Alexander J Fletcher, Yong Y Tew, Evangelos Tzolos, Shruti S Joshi, Jakub Kaczynski, Jennifer Nash, Samuel Debono, Maria Lembo, Jacek Kwiecinski, Rong Bing, Maaz B J Syed, Mhairi K Doris, Edwin J R van Beek, Alistair J Moss, William S Jenkins, Niki L Walker, Nikhil V Joshi, Tania A Pawade, Philip D Adamson, William N Whiteley, Joanna M Wardlaw, Piotr J Slomka, Michelle C Williams, David E Newby, Marc R Dweck, Alexander J Fletcher, Yong Y Tew, Evangelos Tzolos, Shruti S Joshi, Jakub Kaczynski, Jennifer Nash, Samuel Debono, Maria Lembo, Jacek Kwiecinski, Rong Bing, Maaz B J Syed, Mhairi K Doris, Edwin J R van Beek, Alistair J Moss, William S Jenkins, Niki L Walker, Nikhil V Joshi, Tania A Pawade, Philip D Adamson, William N Whiteley, Joanna M Wardlaw, Piotr J Slomka, Michelle C Williams, David E Newby, Marc R Dweck

Abstract

Background: Aortic atherosclerosis represents an important contributor to ischemic stroke risk. Identifying patients with high-risk aortic atheroma could improve preventative treatment strategies for future ischemic stroke.

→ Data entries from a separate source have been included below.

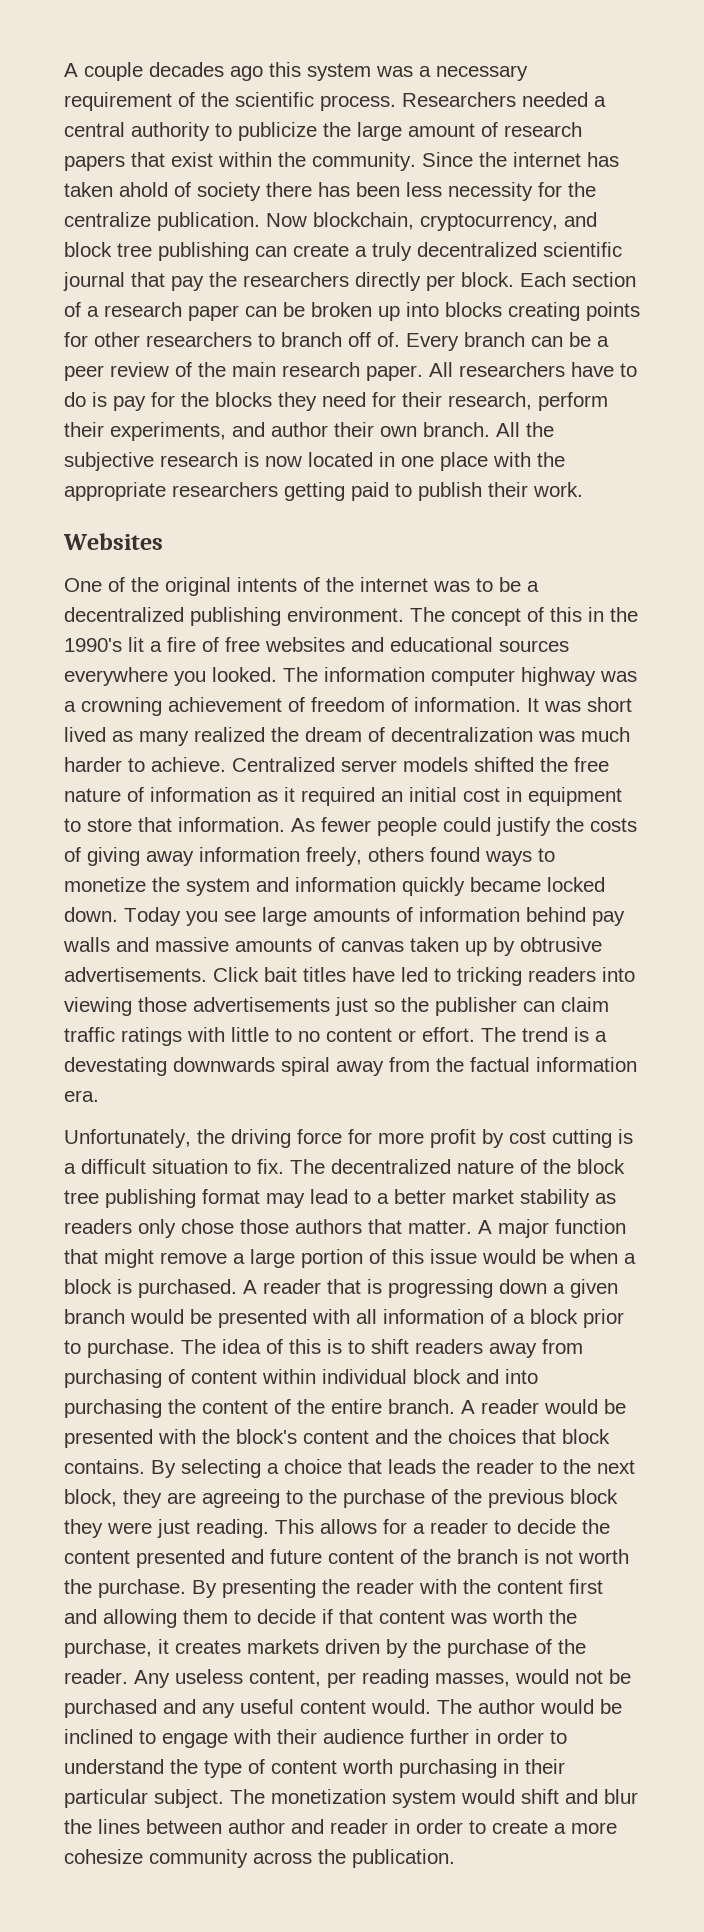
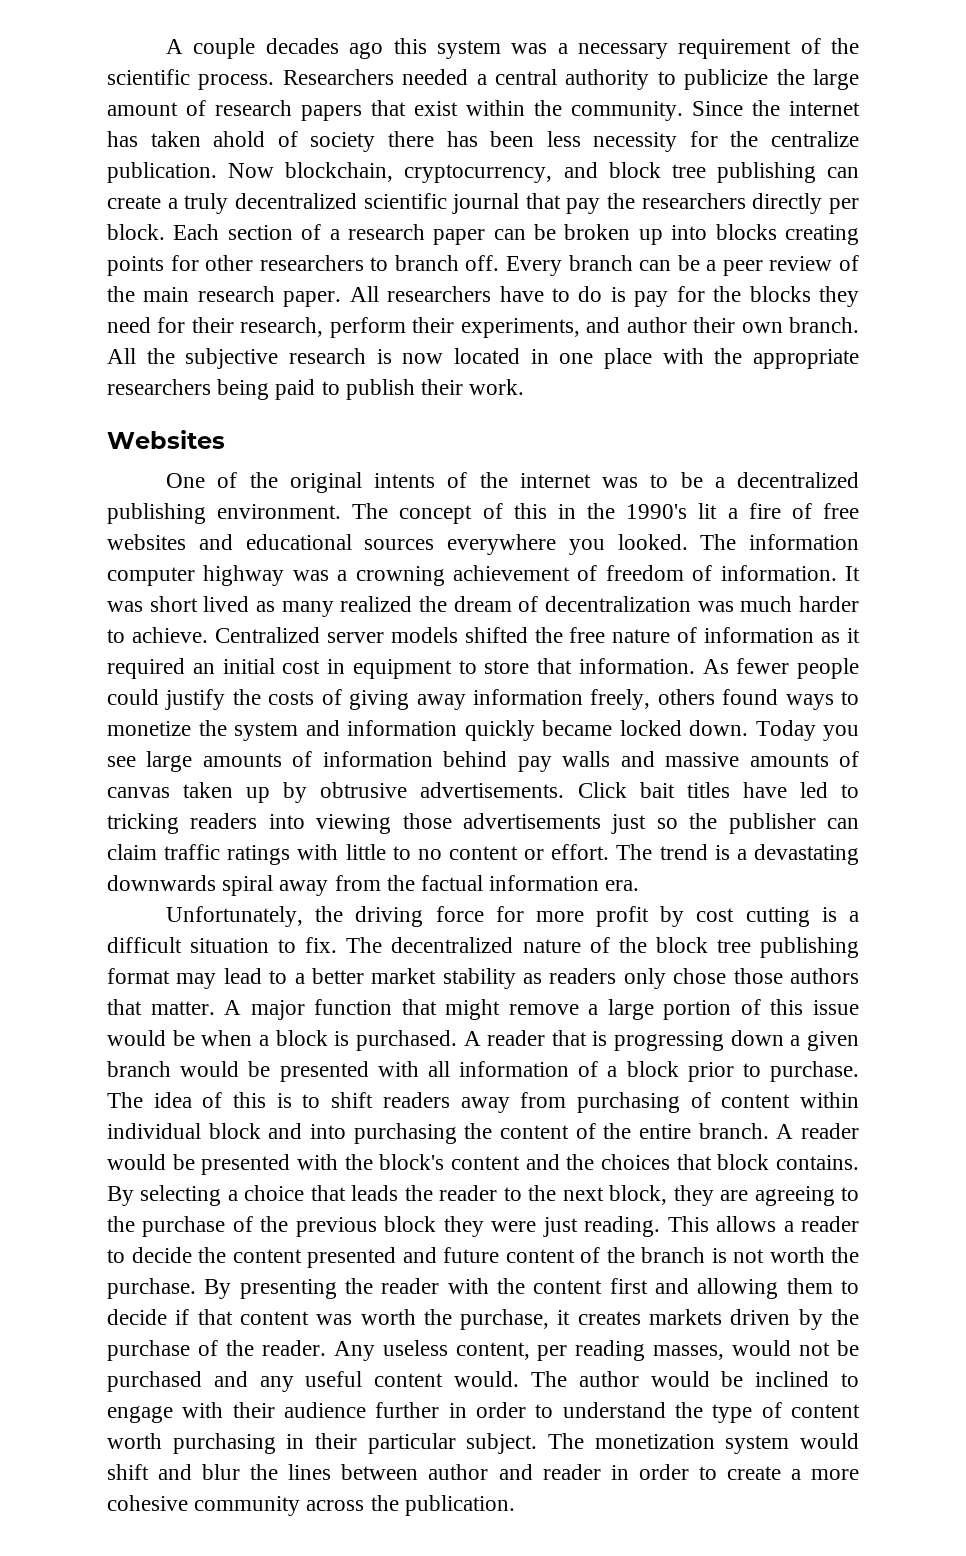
- Each section of a research paper can be broken up into blocks creating points for other researchers to branch off of.
+ Each section of a research paper can be broken up into blocks creating points for other researchers to branch off.
- All the subjective research is now located in one place with the appropriate researchers getting paid to publish their work.
+ All the subjective research is now located in one place with the appropriate researchers being paid to publish their work.
- The trend is a devestating downwards spiral away from the factual information era.
+ The trend is a devastating downwards spiral away from the factual information era.
- This allows for a reader to decide the content presented and future content of the branch is not worth the purchase.
+ This allows a reader to decide the content presented and future content of the branch is not worth the purchase.
- The monetization system would shift and blur the lines between author and reader in order to create a more cohesize community across the publication.
+ The monetization system would shift and blur the lines between author and reader in order to create a more cohesive community across the publication.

Objectives: The purpose of this study was to investigate whether thoracic 18F-sodium fluoride positron emission tomography (PET) could improve the identification of patients at the highest risk of ischemic stroke.

Methods: In a post hoc observational cohort study, we quantified thoracic aortic and coronary 18F-sodium fluoride activity in 461 patients with stable cardiovascular disease undergoing PET combined with computed tomography (CT). Progression of atherosclerosis was assessed by change in aortic and coronary CT calcium volume. Clinical outcomes were determined by the occurrence of ischemic stroke and myocardial infarction. We compared the prognostic utility of 18F-sodium fluoride activity for predicting stroke to clinical risk scores and CT calcium quantification using survival analysis and multivariable Cox regression.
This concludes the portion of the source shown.